§ PROBLEM TO SOLVE:
Return the records word for word. Pictures do not belong in the copy.

STORED DATA START

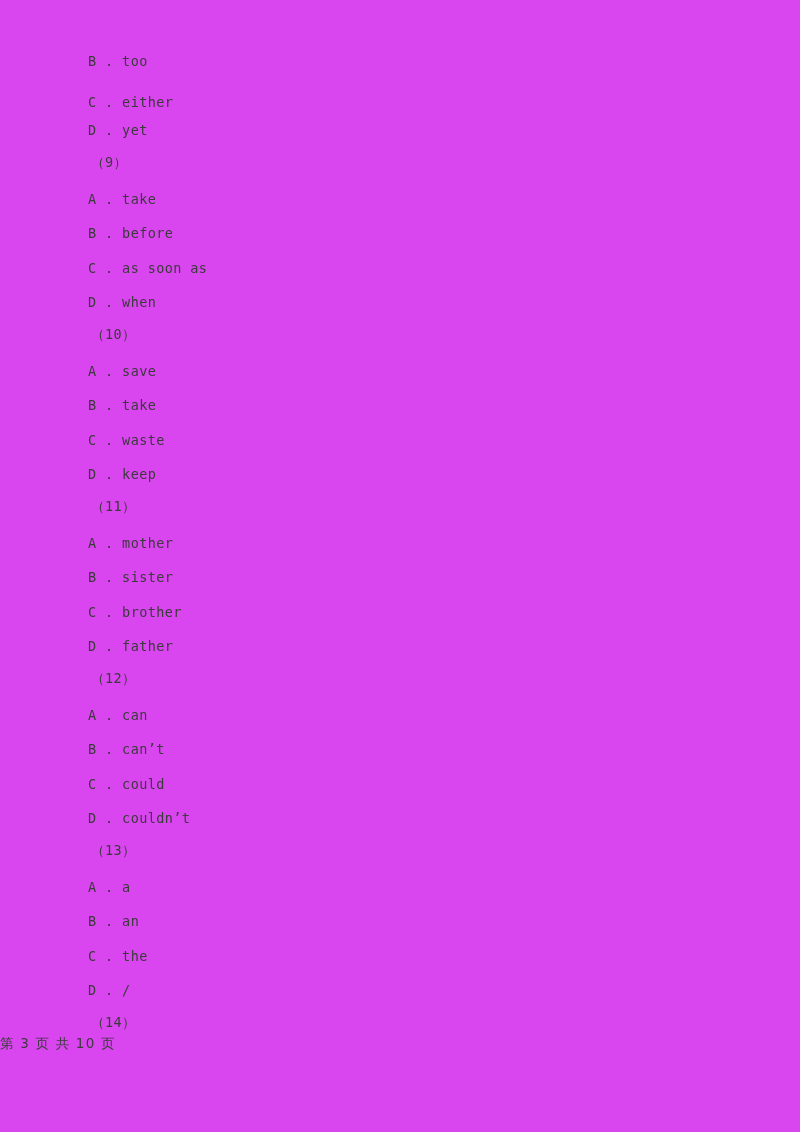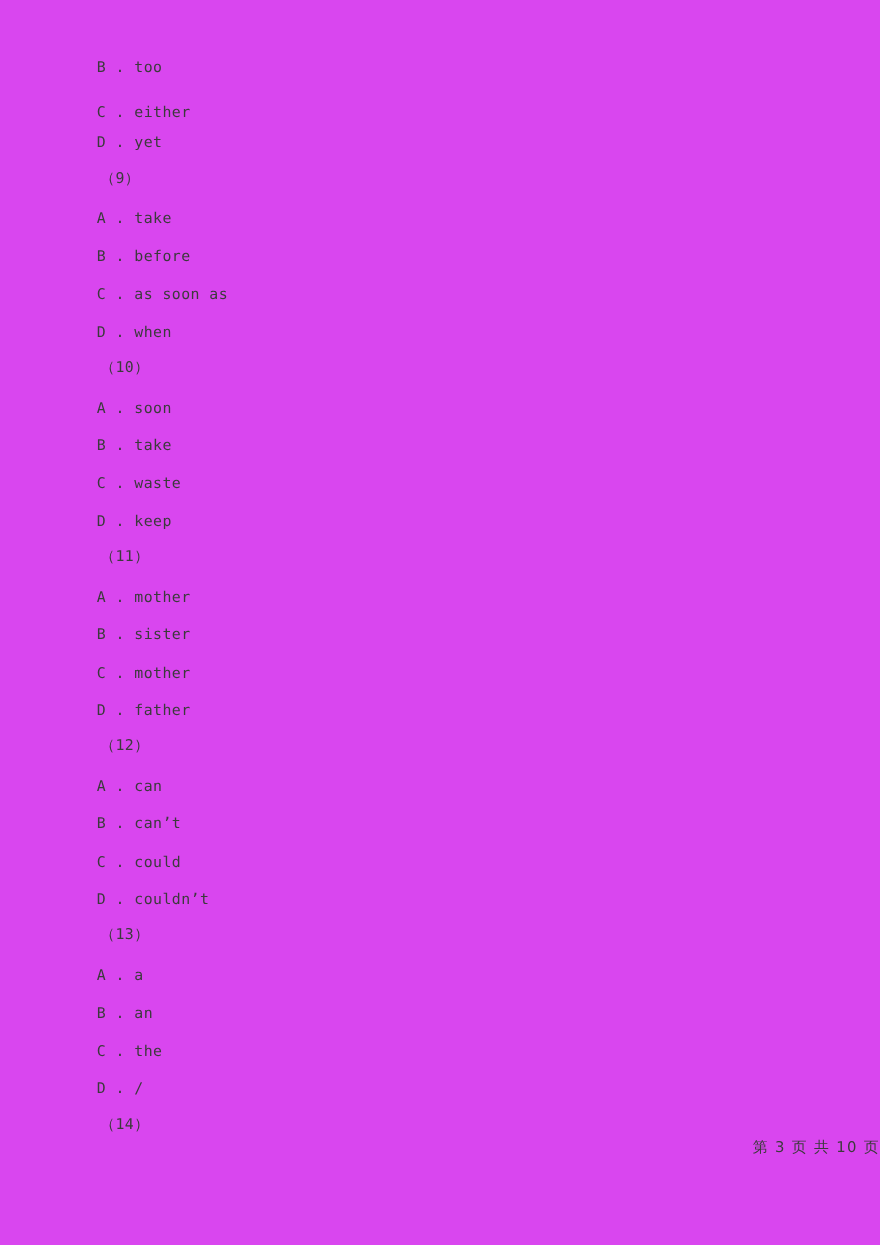--- a/index.html
+++ b/index.html
@@ -48,21 +48,21 @@
 
   .line.qnum {
     left: 91px;
   }
 
   .footer {
     position: absolute;
     left: 0;
     top: 1034px;
     width: 800px;
-    text-align: right;
+    text-align: left;
     color: #3b3b3b;
     font-size: 13.5px;
     line-height: 18px;
     letter-spacing: 1.2px;
     white-space: pre;
     font-family: "DejaVu Sans", "Liberation Sans", sans-serif;
   }
 </style>
 </head>
 <body>
@@ -71,28 +71,28 @@
   <div class="content" id="content">
       <div class="line option" style="top: 53px;">B . too</div>
       <div class="line option" style="top: 94px;">C . either</div>
       <div class="line option" style="top: 122px;">D . yet</div>
       <div class="line qnum" style="top: 154px;">（9）</div>
       <div class="line option" style="top: 191px;">A . take</div>
       <div class="line option" style="top: 225px;">B . before</div>
       <div class="line option" style="top: 260px;">C . as soon as</div>
       <div class="line option" style="top: 294px;">D . when</div>
       <div class="line qnum" style="top: 326px; text-align: right;">（10）</div>
-      <div class="line option" style="top: 363px;">A . soon</div>
+      <div class="line option" style="top: 363px;">A . save</div>
       <div class="line option" style="top: 397px;">B . take</div>
       <div class="line option" style="top: 432px;">C . waste</div>
       <div class="line option" style="top: 466px;">D . keep</div>
       <div class="line qnum" style="top: 498px;">（11）</div>
       <div class="line option" style="top: 535px;">A . mother</div>
       <div class="line option" style="top: 569px;">B . sister</div>
-      <div class="line option" style="top: 604px;">C . mother</div>
+      <div class="line option" style="top: 604px;">C . brother</div>
       <div class="line option" style="top: 638px;">D . father</div>
       <div class="line qnum" style="top: 670px;">（12）</div>
       <div class="line option" style="top: 707px;">A . can</div>
       <div class="line option" style="top: 741px;">B . can’t</div>
       <div class="line option" style="top: 776px;">C . could</div>
       <div class="line option" style="top: 810px;">D . couldn’t</div>
       <div class="line qnum" style="top: 842px;">（13）</div>
       <div class="line option" style="top: 879px;">A . a</div>
       <div class="line option" style="top: 913px;">B . an</div>
       <div class="line option" style="top: 948px;">C . the</div>

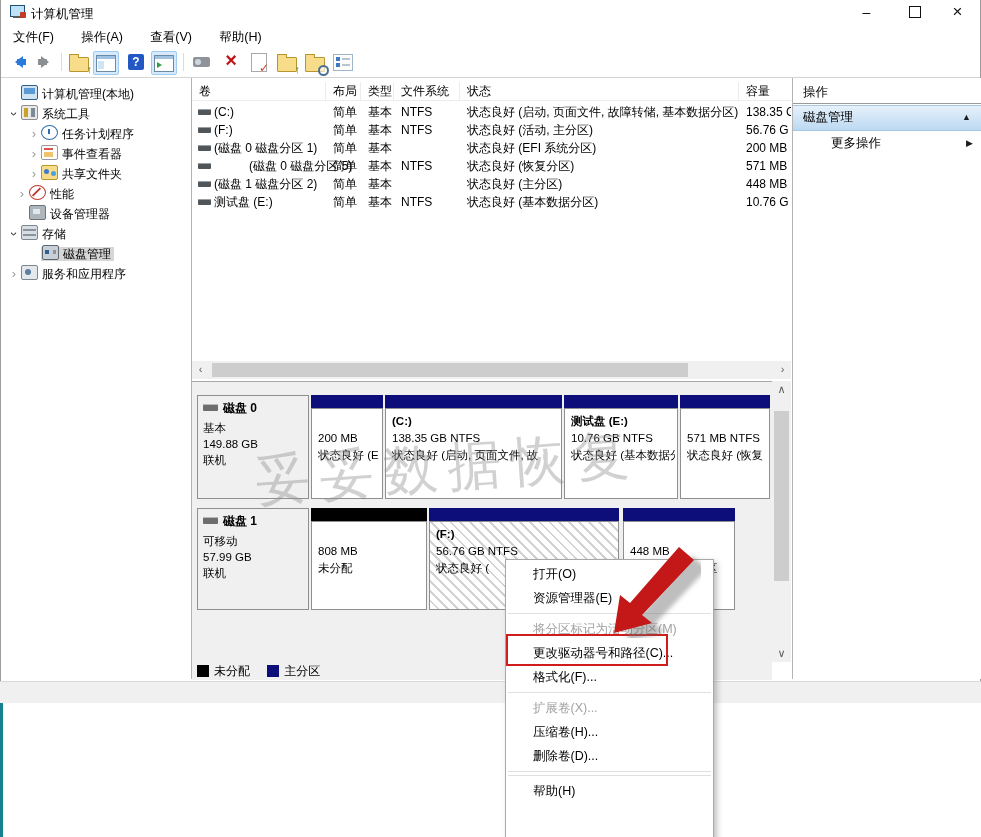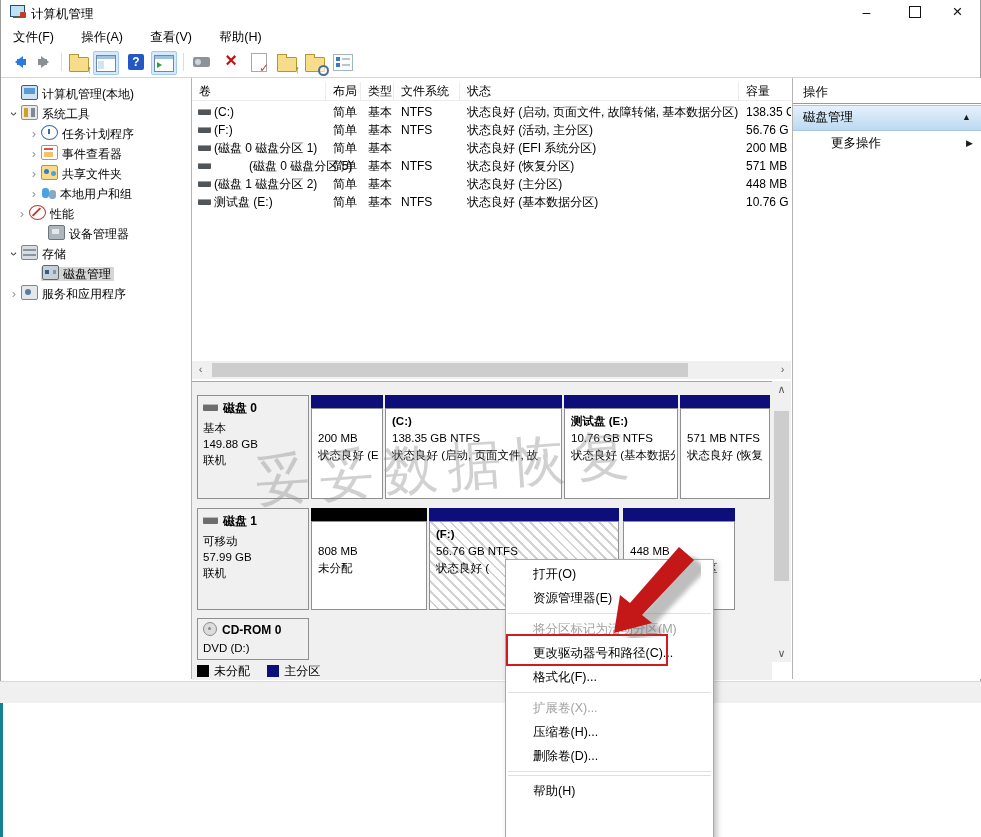--- a/index.html
+++ b/index.html
@@ -234,27 +234,24 @@
       </div>
       <div class="trow" style="padding-left:26px;">
         <span class="texp">›</span><span class="ticon i-clock"></span><span>任务计划程序</span>
       </div>
       <div class="trow" style="padding-left:26px;">
         <span class="texp">›</span><span class="ticon i-event"></span><span>事件查看器</span>
       </div>
       <div class="trow" style="padding-left:26px;">
         <span class="texp">›</span><span class="ticon i-share"></span><span>共享文件夹</span>
       </div>
-      <div class="trow" style="padding-left:26px;">
-        <span class="texp">›</span><span class="ticon i-users"></span><span>本地用户和组</span>
-      </div>
       <div class="trow" style="padding-left:14px;">
         <span class="texp">›</span><span class="ticon i-perf"></span><span>性能</span>
       </div>
-      <div class="trow" style="padding-left:47px;">
+      <div class="trow" style="padding-left:28px;">
         <span class="ticon i-device"></span><span>设备管理器</span>
       </div>
       <div class="trow" style="padding-left:6px;">
         <span class="texp open">›</span><span class="ticon i-storage"></span><span>存储</span>
       </div>
       <div class="trow" style="padding-left:40px;">
         <span class="selwrap"><span class="ticon i-disk"></span><span>磁盘管理</span></span>
       </div>
       <div class="trow" style="padding-left:6px;">
         <span class="texp">›</span><span class="ticon i-serv"></span><span>服务和应用程序</span>
@@ -398,24 +395,20 @@
       </div>
       <div class="part" style="left:431px;top:126px;width:112px;height:102px;">
         <div class="pband" style="background:#0e0e7b;"></div>
         <div class="pbody">
           <div class="pline pname"></div>
           <div class="pline">448 MB</div>
           <div class="pline">状态良好 (主分区</div>
         </div>
       </div>
 
-      <div class="dlabel" style="top:236px;height:42px;padding-top:3px;">
-        <div class="dname"><span class="cdicon"></span><span>CD-ROM 0</span></div>
-        <div class="dline">DVD (D:)</div>
-      </div>
 
       <div class="abs nowrap" style="left:5px;top:281px;height:16px;line-height:16px;">
         <span class="leg-sw" style="background:#000;"></span><span>未分配</span>
         <span class="leg-sw" style="background:#0e0e7b;margin-left:14px;"></span><span>主分区</span>
       </div>
     </div>
 
     <div class="abs sb" style="left:771px;top:381px;width:19px;height:281px;">
       <span class="sbbtn" style="left:0;top:0;width:19px;height:17px;">∧</span>
       <span class="sbthumb" style="left:2px;top:30px;width:15px;height:170px;"></span>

STORED DATA END

§ WRITTEN ANSWER:
--- a/index.html
+++ b/index.html
@@ -48,21 +48,21 @@
 
   .line.qnum {
     left: 91px;
   }
 
   .footer {
     position: absolute;
     left: 0;
     top: 1034px;
     width: 800px;
-    text-align: right;
+    text-align: left;
     color: #3b3b3b;
     font-size: 13.5px;
     line-height: 18px;
     letter-spacing: 1.2px;
     white-space: pre;
     font-family: "DejaVu Sans", "Liberation Sans", sans-serif;
   }
 </style>
 </head>
 <body>
@@ -71,28 +71,28 @@
   <div class="content" id="content">
       <div class="line option" style="top: 53px;">B . too</div>
       <div class="line option" style="top: 94px;">C . either</div>
       <div class="line option" style="top: 122px;">D . yet</div>
       <div class="line qnum" style="top: 154px;">（9）</div>
       <div class="line option" style="top: 191px;">A . take</div>
       <div class="line option" style="top: 225px;">B . before</div>
       <div class="line option" style="top: 260px;">C . as soon as</div>
       <div class="line option" style="top: 294px;">D . when</div>
       <div class="line qnum" style="top: 326px; text-align: right;">（10）</div>
-      <div class="line option" style="top: 363px;">A . soon</div>
+      <div class="line option" style="top: 363px;">A . save</div>
       <div class="line option" style="top: 397px;">B . take</div>
       <div class="line option" style="top: 432px;">C . waste</div>
       <div class="line option" style="top: 466px;">D . keep</div>
       <div class="line qnum" style="top: 498px;">（11）</div>
       <div class="line option" style="top: 535px;">A . mother</div>
       <div class="line option" style="top: 569px;">B . sister</div>
-      <div class="line option" style="top: 604px;">C . mother</div>
+      <div class="line option" style="top: 604px;">C . brother</div>
       <div class="line option" style="top: 638px;">D . father</div>
       <div class="line qnum" style="top: 670px;">（12）</div>
       <div class="line option" style="top: 707px;">A . can</div>
       <div class="line option" style="top: 741px;">B . can’t</div>
       <div class="line option" style="top: 776px;">C . could</div>
       <div class="line option" style="top: 810px;">D . couldn’t</div>
       <div class="line qnum" style="top: 842px;">（13）</div>
       <div class="line option" style="top: 879px;">A . a</div>
       <div class="line option" style="top: 913px;">B . an</div>
       <div class="line option" style="top: 948px;">C . the</div>

--- a/index.html
+++ b/index.html
@@ -234,27 +234,24 @@
       </div>
       <div class="trow" style="padding-left:26px;">
         <span class="texp">›</span><span class="ticon i-clock"></span><span>任务计划程序</span>
       </div>
       <div class="trow" style="padding-left:26px;">
         <span class="texp">›</span><span class="ticon i-event"></span><span>事件查看器</span>
       </div>
       <div class="trow" style="padding-left:26px;">
         <span class="texp">›</span><span class="ticon i-share"></span><span>共享文件夹</span>
       </div>
-      <div class="trow" style="padding-left:26px;">
-        <span class="texp">›</span><span class="ticon i-users"></span><span>本地用户和组</span>
-      </div>
       <div class="trow" style="padding-left:14px;">
         <span class="texp">›</span><span class="ticon i-perf"></span><span>性能</span>
       </div>
-      <div class="trow" style="padding-left:47px;">
+      <div class="trow" style="padding-left:28px;">
         <span class="ticon i-device"></span><span>设备管理器</span>
       </div>
       <div class="trow" style="padding-left:6px;">
         <span class="texp open">›</span><span class="ticon i-storage"></span><span>存储</span>
       </div>
       <div class="trow" style="padding-left:40px;">
         <span class="selwrap"><span class="ticon i-disk"></span><span>磁盘管理</span></span>
       </div>
       <div class="trow" style="padding-left:6px;">
         <span class="texp">›</span><span class="ticon i-serv"></span><span>服务和应用程序</span>
@@ -398,24 +395,20 @@
       </div>
       <div class="part" style="left:431px;top:126px;width:112px;height:102px;">
         <div class="pband" style="background:#0e0e7b;"></div>
         <div class="pbody">
           <div class="pline pname"></div>
           <div class="pline">448 MB</div>
           <div class="pline">状态良好 (主分区</div>
         </div>
       </div>
 
-      <div class="dlabel" style="top:236px;height:42px;padding-top:3px;">
-        <div class="dname"><span class="cdicon"></span><span>CD-ROM 0</span></div>
-        <div class="dline">DVD (D:)</div>
-      </div>
 
       <div class="abs nowrap" style="left:5px;top:281px;height:16px;line-height:16px;">
         <span class="leg-sw" style="background:#000;"></span><span>未分配</span>
         <span class="leg-sw" style="background:#0e0e7b;margin-left:14px;"></span><span>主分区</span>
       </div>
     </div>
 
     <div class="abs sb" style="left:771px;top:381px;width:19px;height:281px;">
       <span class="sbbtn" style="left:0;top:0;width:19px;height:17px;">∧</span>
       <span class="sbthumb" style="left:2px;top:30px;width:15px;height:170px;"></span>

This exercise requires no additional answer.